Before-and-after page screenshots

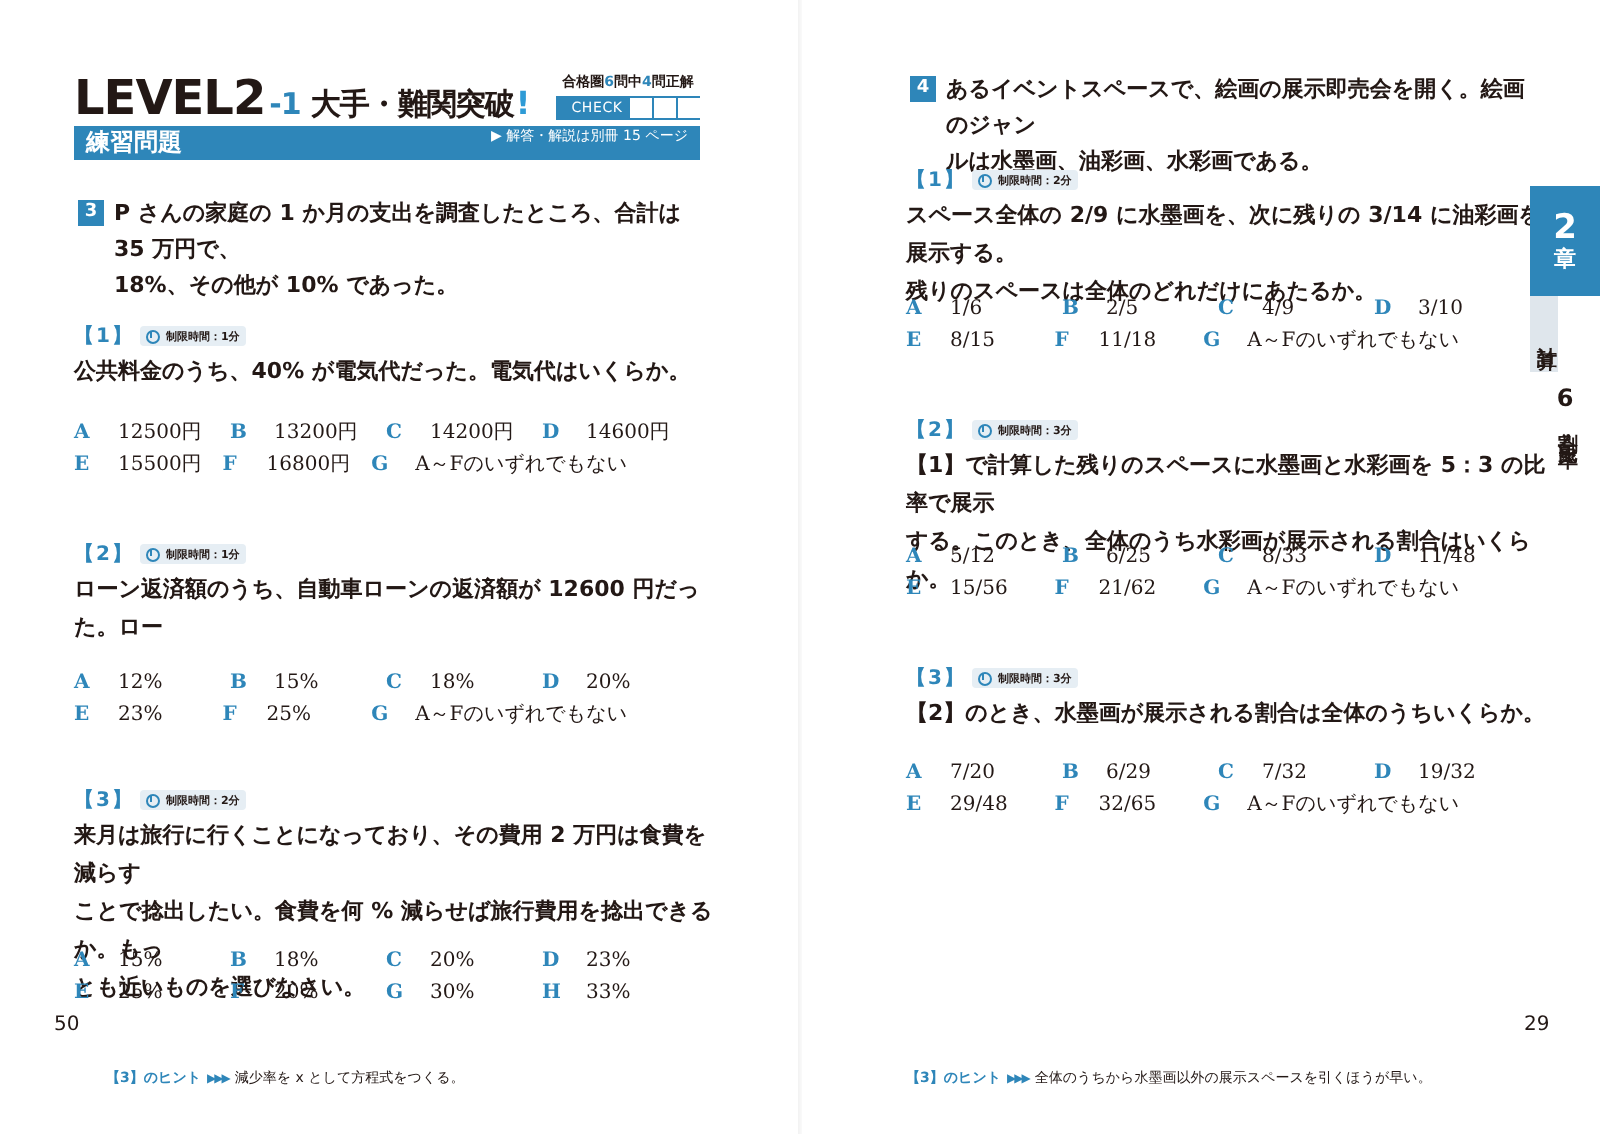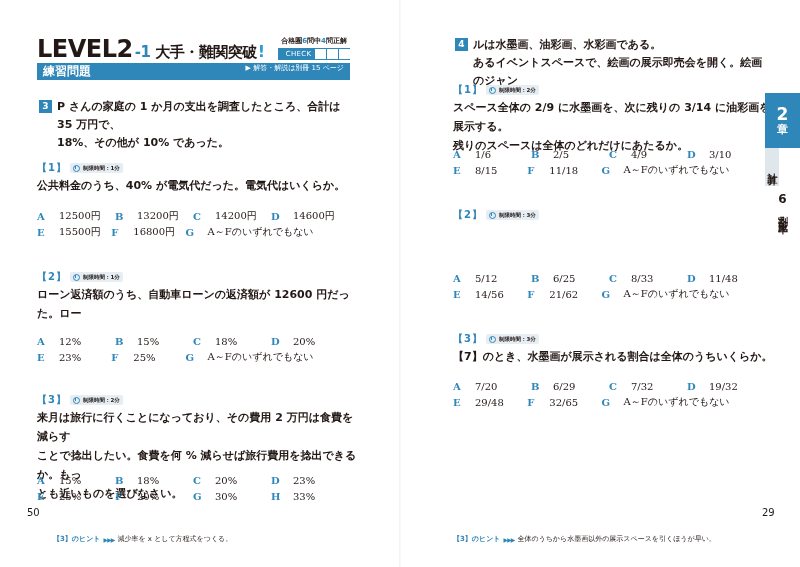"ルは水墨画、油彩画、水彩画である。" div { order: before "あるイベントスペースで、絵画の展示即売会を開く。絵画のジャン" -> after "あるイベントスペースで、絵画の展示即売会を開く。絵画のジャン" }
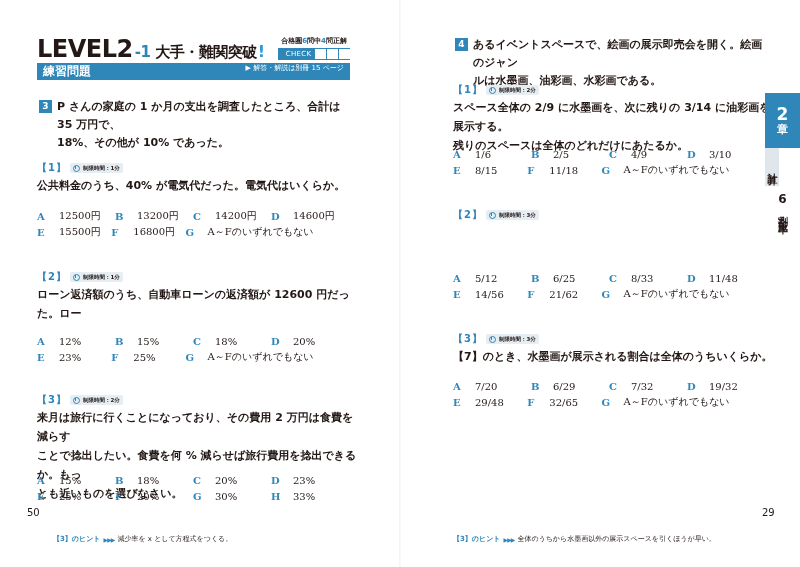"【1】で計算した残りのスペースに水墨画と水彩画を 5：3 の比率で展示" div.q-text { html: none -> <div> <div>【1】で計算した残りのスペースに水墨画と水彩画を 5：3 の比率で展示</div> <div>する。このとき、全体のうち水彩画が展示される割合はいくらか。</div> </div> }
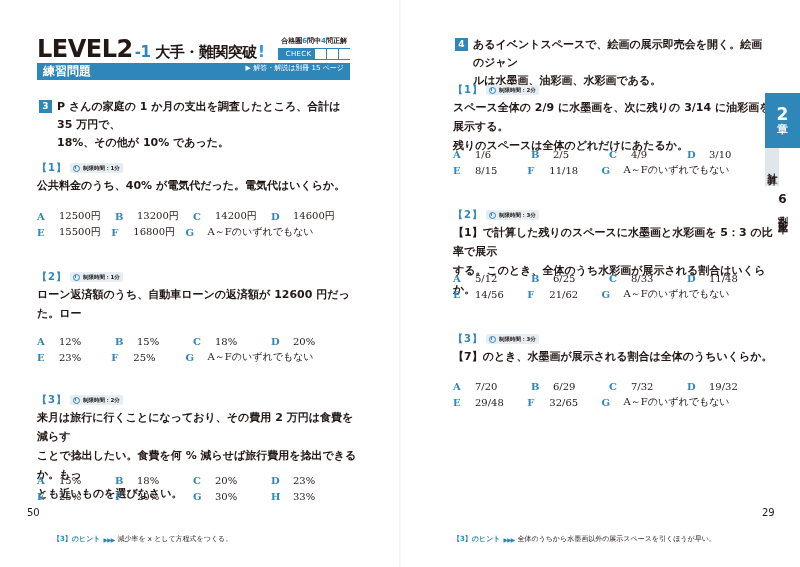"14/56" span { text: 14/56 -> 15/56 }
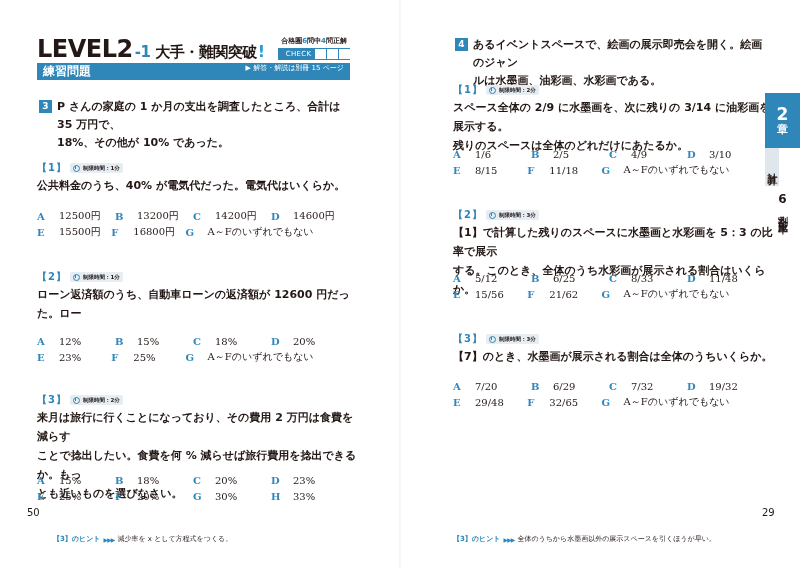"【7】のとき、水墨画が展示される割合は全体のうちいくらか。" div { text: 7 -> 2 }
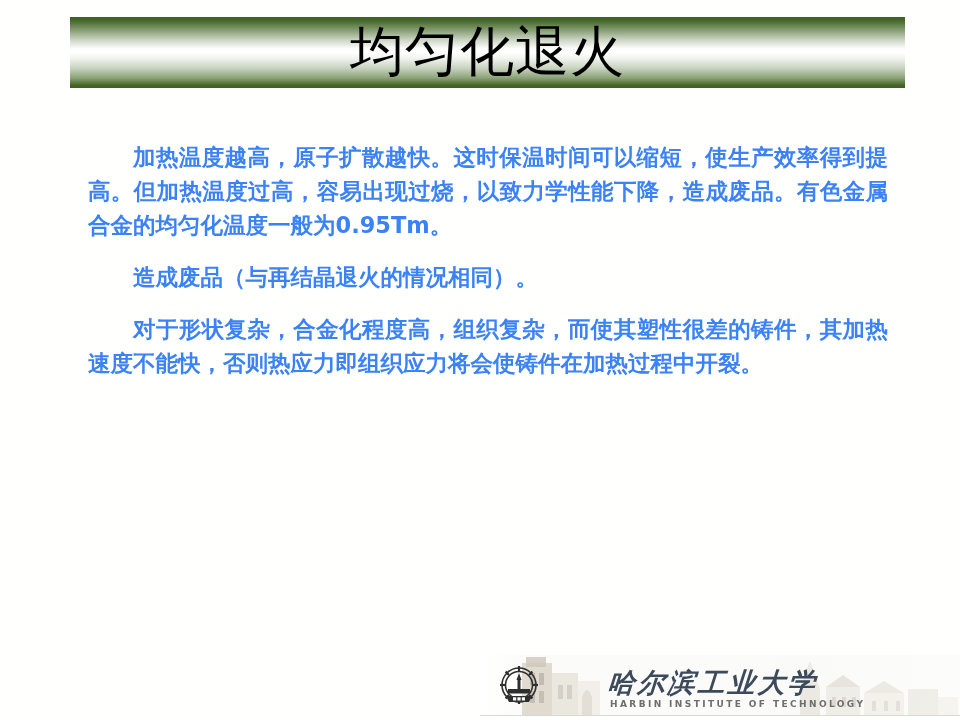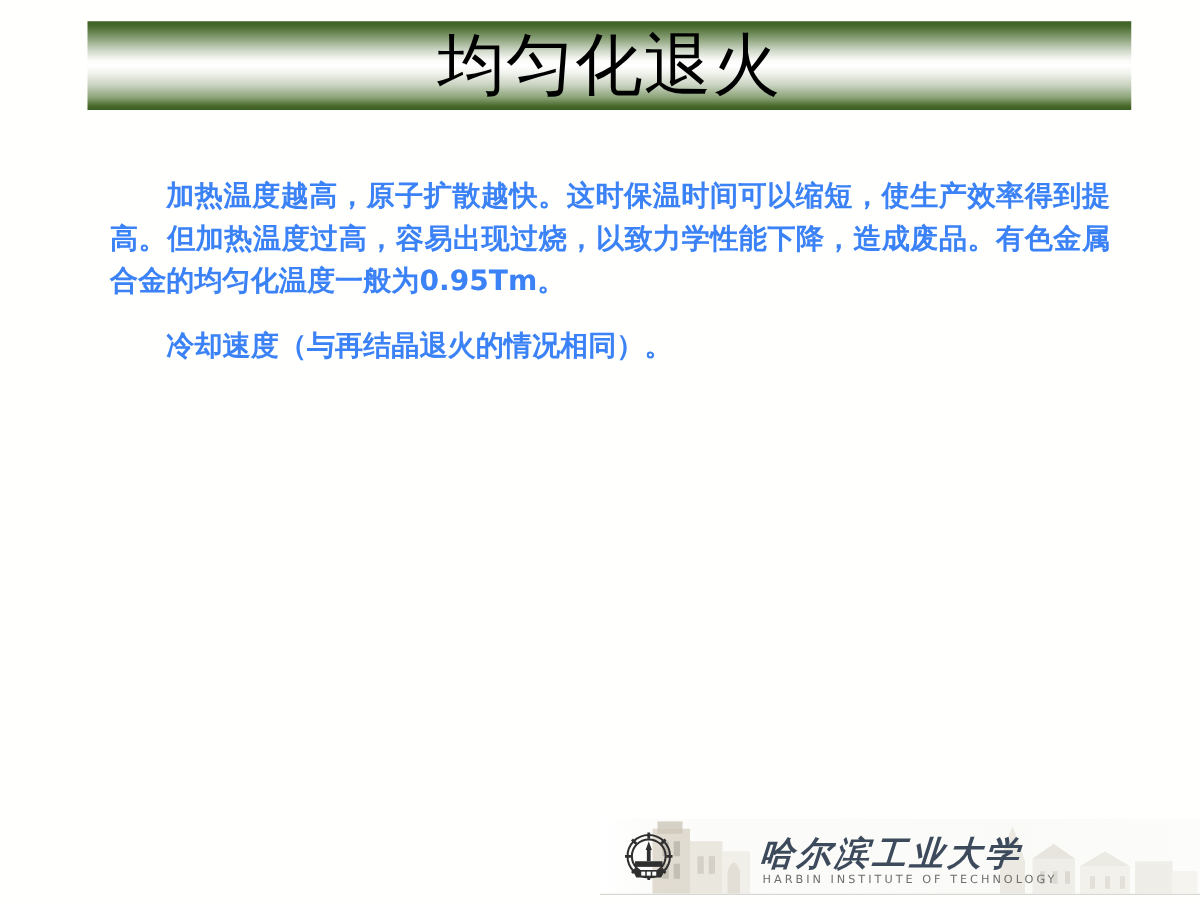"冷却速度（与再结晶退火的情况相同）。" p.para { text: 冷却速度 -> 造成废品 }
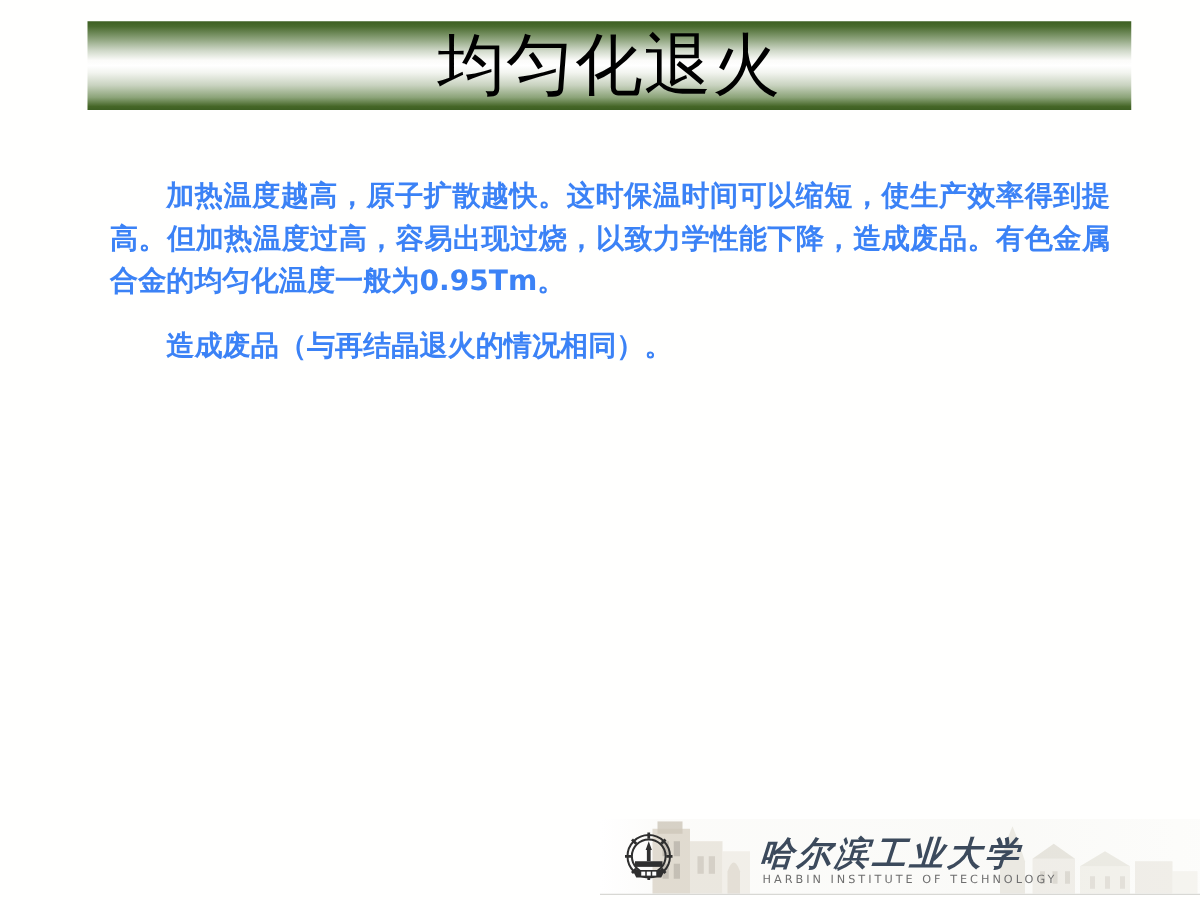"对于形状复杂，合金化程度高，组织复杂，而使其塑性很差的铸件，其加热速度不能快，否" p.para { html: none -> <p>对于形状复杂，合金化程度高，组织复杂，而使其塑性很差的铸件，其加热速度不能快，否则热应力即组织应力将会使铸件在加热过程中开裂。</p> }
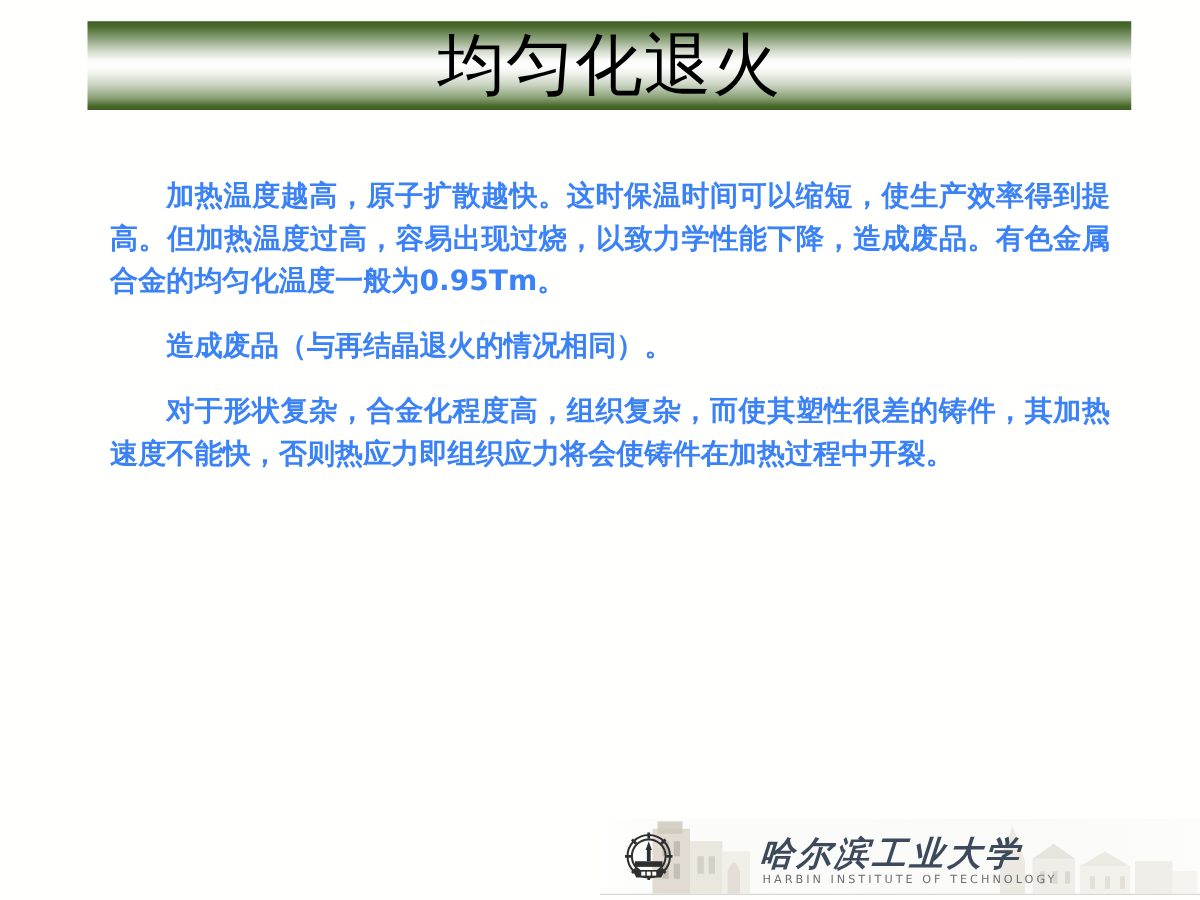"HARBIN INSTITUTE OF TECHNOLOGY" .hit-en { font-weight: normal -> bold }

- _What is expected_
What is wanted is a word-for-word restatement of the entries, without their images.

- _Response to the exercise_
"ルは水墨画、油彩画、水彩画である。" div { order: before "あるイベントスペースで、絵画の展示即売会を開く。絵画のジャン" -> after "あるイベントスペースで、絵画の展示即売会を開く。絵画のジャン" }
"【1】で計算した残りのスペースに水墨画と水彩画を 5：3 の比率で展示" div.q-text { html: none -> <div> <div>【1】で計算した残りのスペースに水墨画と水彩画を 5：3 の比率で展示</div> <div>する。このとき、全体のうち水彩画が展示される割合はいくらか。</div> </div> }
"14/56" span { text: 14/56 -> 15/56 }
"【7】のとき、水墨画が展示される割合は全体のうちいくらか。" div { text: 7 -> 2 }
"冷却速度（与再结晶退火的情况相同）。" p.para { text: 冷却速度 -> 造成废品 }
"对于形状复杂，合金化程度高，组织复杂，而使其塑性很差的铸件，其加热速度不能快，否" p.para { html: none -> <p>对于形状复杂，合金化程度高，组织复杂，而使其塑性很差的铸件，其加热速度不能快，否则热应力即组织应力将会使铸件在加热过程中开裂。</p> }
"HARBIN INSTITUTE OF TECHNOLOGY" .hit-en { font-weight: normal -> bold }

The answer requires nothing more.